### About this exercise
The response must restate all of the data word for word.

### Data for processing
+ + +

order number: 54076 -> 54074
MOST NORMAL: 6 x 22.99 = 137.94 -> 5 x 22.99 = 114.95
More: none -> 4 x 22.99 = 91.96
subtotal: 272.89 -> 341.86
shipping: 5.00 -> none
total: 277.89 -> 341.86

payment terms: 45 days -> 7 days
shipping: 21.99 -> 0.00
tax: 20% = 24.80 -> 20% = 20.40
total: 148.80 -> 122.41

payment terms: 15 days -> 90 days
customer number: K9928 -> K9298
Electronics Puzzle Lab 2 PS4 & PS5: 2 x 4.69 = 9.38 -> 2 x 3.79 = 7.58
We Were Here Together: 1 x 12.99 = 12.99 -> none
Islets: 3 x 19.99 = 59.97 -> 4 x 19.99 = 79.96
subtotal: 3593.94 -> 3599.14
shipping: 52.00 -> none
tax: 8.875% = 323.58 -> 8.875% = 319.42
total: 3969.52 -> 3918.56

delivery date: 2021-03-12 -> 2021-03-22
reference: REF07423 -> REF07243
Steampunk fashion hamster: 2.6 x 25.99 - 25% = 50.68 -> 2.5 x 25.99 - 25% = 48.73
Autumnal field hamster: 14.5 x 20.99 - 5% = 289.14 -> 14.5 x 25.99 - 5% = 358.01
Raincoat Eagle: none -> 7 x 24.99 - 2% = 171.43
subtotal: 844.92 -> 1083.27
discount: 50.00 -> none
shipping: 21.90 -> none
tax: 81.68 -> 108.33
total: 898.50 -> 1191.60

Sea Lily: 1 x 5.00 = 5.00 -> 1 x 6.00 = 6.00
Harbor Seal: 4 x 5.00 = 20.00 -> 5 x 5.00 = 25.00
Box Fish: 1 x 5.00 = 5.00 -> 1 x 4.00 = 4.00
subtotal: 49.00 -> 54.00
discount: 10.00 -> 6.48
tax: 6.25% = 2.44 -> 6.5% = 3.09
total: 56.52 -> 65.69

+ + +

### Output of the exercise
order number: 54076 -> 54074
MOST NORMAL: 6 x 22.99 = 137.94 -> 5 x 22.99 = 114.95
More: none -> 4 x 22.99 = 91.96
subtotal: 272.89 -> 341.86
shipping: 5.00 -> none
total: 277.89 -> 341.86

payment terms: 45 days -> 7 days
shipping: 21.99 -> 0.00
tax: 20% = 24.80 -> 20% = 20.40
total: 148.80 -> 122.41

payment terms: 15 days -> 90 days
customer number: K9928 -> K9298
Electronics Puzzle Lab 2 PS4 & PS5: 2 x 4.69 = 9.38 -> 2 x 3.79 = 7.58
We Were Here Together: 1 x 12.99 = 12.99 -> none
Islets: 3 x 19.99 = 59.97 -> 4 x 19.99 = 79.96
subtotal: 3593.94 -> 3599.14
shipping: 52.00 -> none
tax: 8.875% = 323.58 -> 8.875% = 319.42
total: 3969.52 -> 3918.56

delivery date: 2021-03-12 -> 2021-03-22
reference: REF07423 -> REF07243
Steampunk fashion hamster: 2.6 x 25.99 - 25% = 50.68 -> 2.5 x 25.99 - 25% = 48.73
Autumnal field hamster: 14.5 x 20.99 - 5% = 289.14 -> 14.5 x 25.99 - 5% = 358.01
Raincoat Eagle: none -> 7 x 24.99 - 2% = 171.43
subtotal: 844.92 -> 1083.27
discount: 50.00 -> none
shipping: 21.90 -> none
tax: 81.68 -> 108.33
total: 898.50 -> 1191.60

Sea Lily: 1 x 5.00 = 5.00 -> 1 x 6.00 = 6.00
Harbor Seal: 4 x 5.00 = 20.00 -> 5 x 5.00 = 25.00
Box Fish: 1 x 5.00 = 5.00 -> 1 x 4.00 = 4.00
subtotal: 49.00 -> 54.00
discount: 10.00 -> 6.48
tax: 6.25% = 2.44 -> 6.5% = 3.09
total: 56.52 -> 65.69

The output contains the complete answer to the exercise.